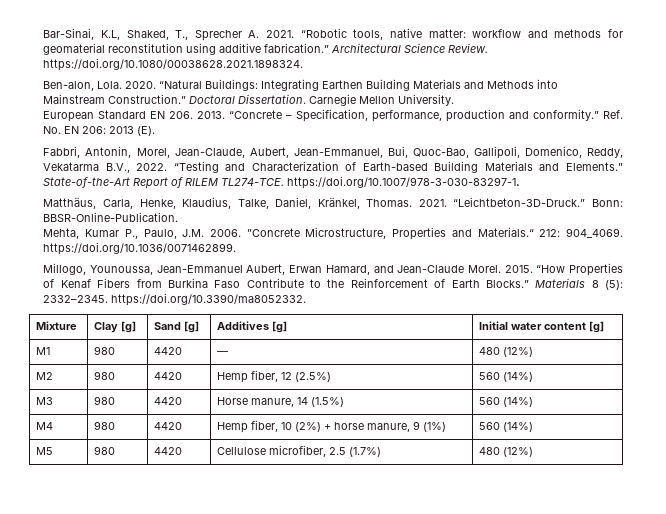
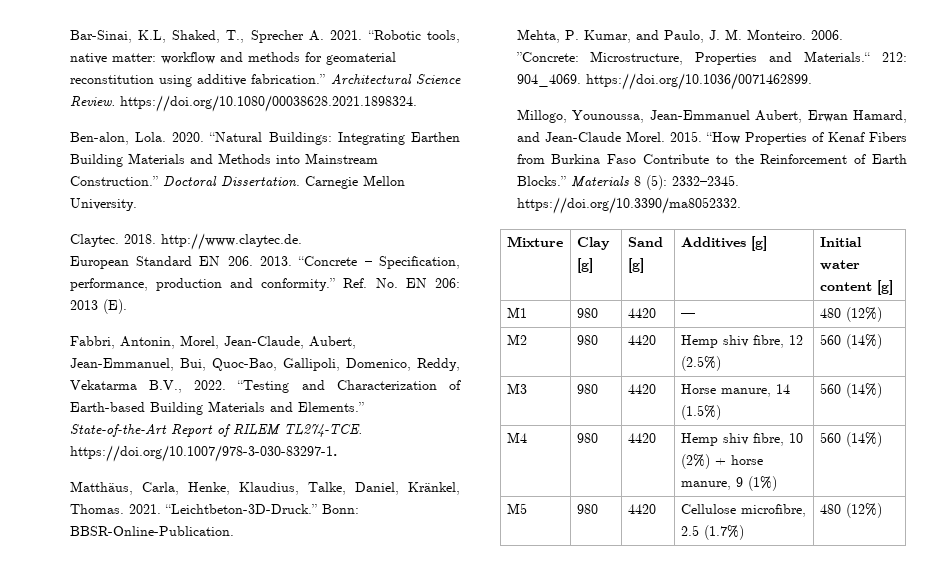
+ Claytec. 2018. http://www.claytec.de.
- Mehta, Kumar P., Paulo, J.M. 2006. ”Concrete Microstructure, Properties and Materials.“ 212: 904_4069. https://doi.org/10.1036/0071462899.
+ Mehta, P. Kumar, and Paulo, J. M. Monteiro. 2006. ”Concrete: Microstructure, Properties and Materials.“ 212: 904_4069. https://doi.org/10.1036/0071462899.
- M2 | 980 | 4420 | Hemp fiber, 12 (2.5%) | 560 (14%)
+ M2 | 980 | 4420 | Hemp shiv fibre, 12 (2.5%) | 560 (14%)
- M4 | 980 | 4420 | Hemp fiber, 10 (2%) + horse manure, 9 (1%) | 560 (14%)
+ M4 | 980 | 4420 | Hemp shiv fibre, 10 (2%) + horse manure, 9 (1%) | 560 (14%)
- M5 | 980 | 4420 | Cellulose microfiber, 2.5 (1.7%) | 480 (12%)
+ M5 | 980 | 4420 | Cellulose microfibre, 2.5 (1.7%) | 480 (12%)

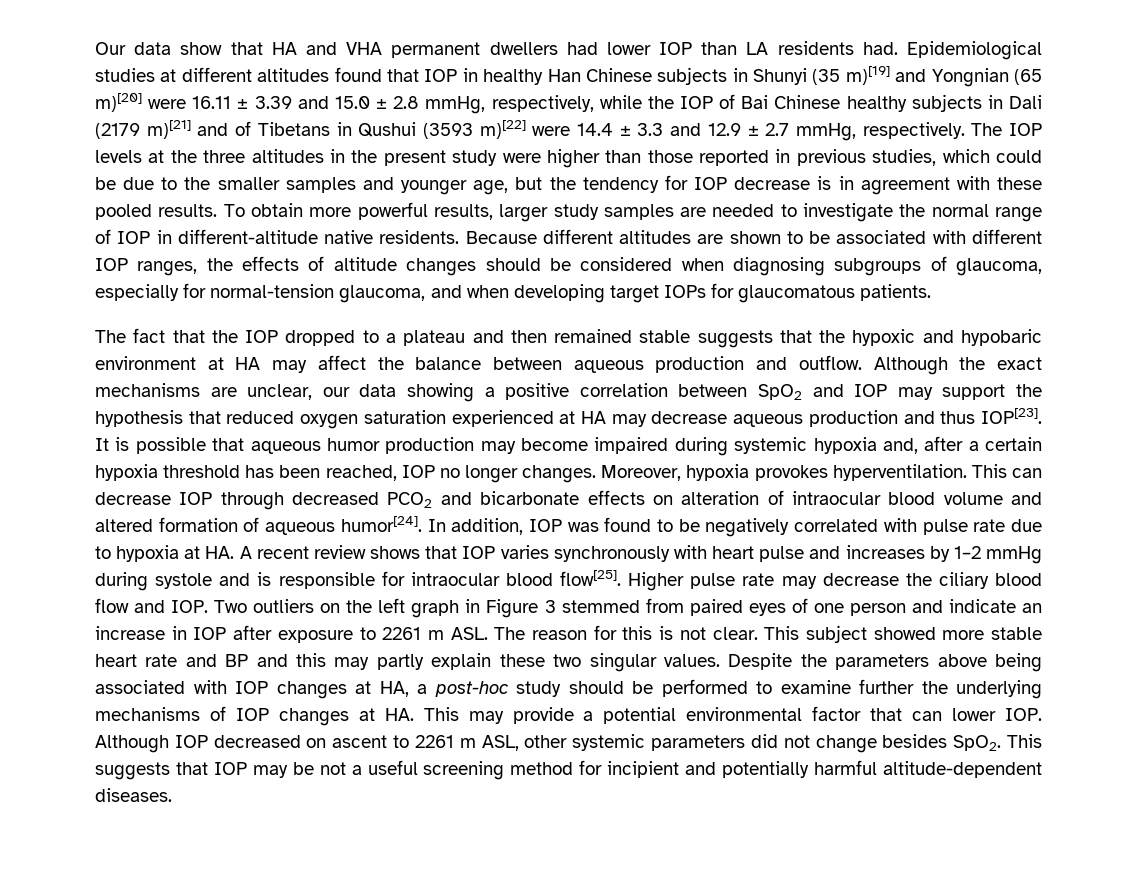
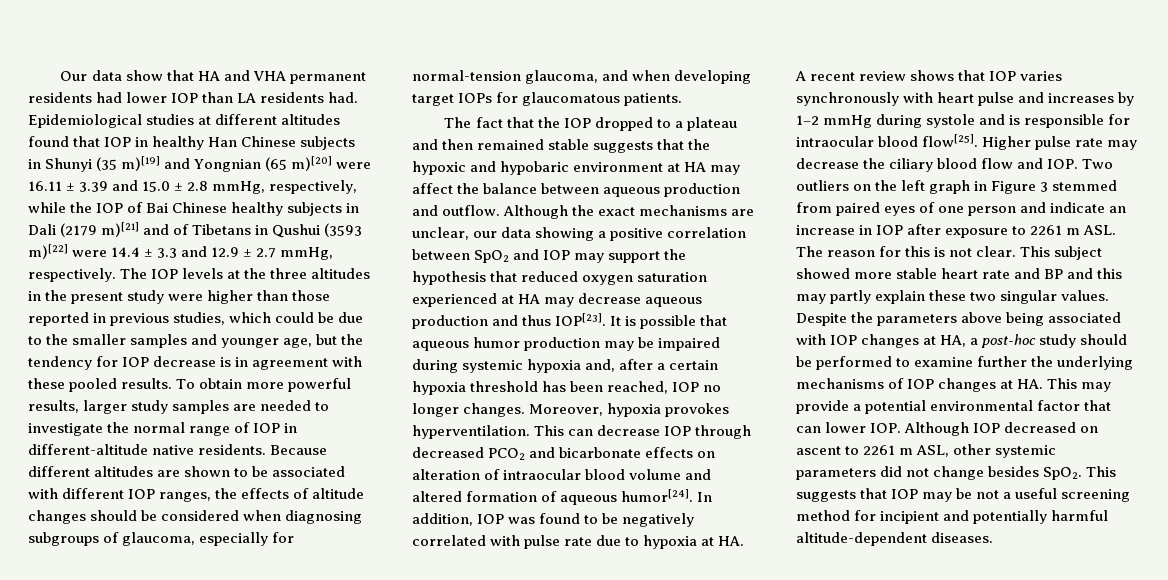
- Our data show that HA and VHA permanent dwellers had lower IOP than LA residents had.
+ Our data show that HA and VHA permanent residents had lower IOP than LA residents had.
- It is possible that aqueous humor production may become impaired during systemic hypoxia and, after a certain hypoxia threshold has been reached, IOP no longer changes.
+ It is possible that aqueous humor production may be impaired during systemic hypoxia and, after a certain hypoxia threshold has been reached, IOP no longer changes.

+---+

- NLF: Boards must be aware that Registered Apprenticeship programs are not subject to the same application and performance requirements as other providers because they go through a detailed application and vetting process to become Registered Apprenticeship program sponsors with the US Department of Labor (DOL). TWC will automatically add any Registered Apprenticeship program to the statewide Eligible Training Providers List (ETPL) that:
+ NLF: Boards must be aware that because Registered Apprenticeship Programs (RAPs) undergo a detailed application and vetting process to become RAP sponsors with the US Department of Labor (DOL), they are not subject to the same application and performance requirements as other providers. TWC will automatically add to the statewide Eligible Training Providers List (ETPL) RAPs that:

+---+

■ **What is being asked**
Above this instruction are the records; retype exactly the lines from the one containing "P. Kumar, and" up to and including the one containing "fibre, 12 (2.5%) | 560 (14%)".

■ **Exercise solution**
+ Mehta, P. Kumar, and Paulo, J. M. Monteiro. 2006. ”Concrete: Microstructure, Properties and Materials.“ 212: 904_4069. https://doi.org/10.1036/0071462899.
- M2 | 980 | 4420 | Hemp fiber, 12 (2.5%) | 560 (14%)
+ M2 | 980 | 4420 | Hemp shiv fibre, 12 (2.5%) | 560 (14%)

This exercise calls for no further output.